EXERCISE:
Without including any image, repeat every record exactly.
*** DATASET ENTRIES
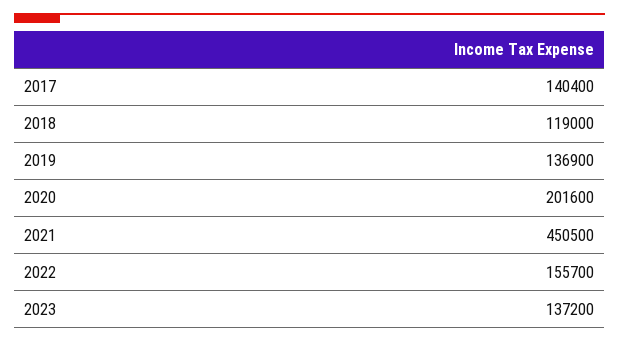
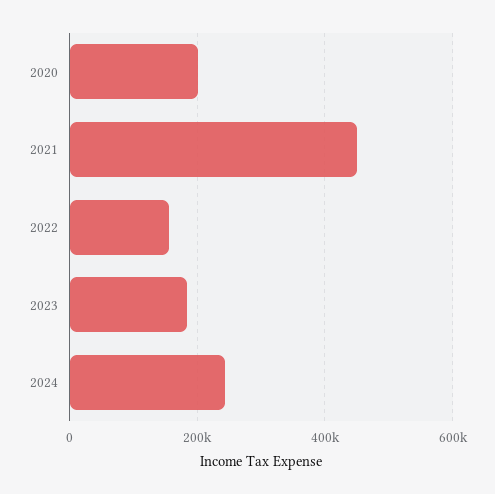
2017: 140400 -> none
2018: 119000 -> none
2019: 136900 -> none
2023: 137200 -> 180000
2024: none -> 240000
******
RESULT:
2017: 140400 -> none
2018: 119000 -> none
2019: 136900 -> none
2023: 137200 -> 180000
2024: none -> 240000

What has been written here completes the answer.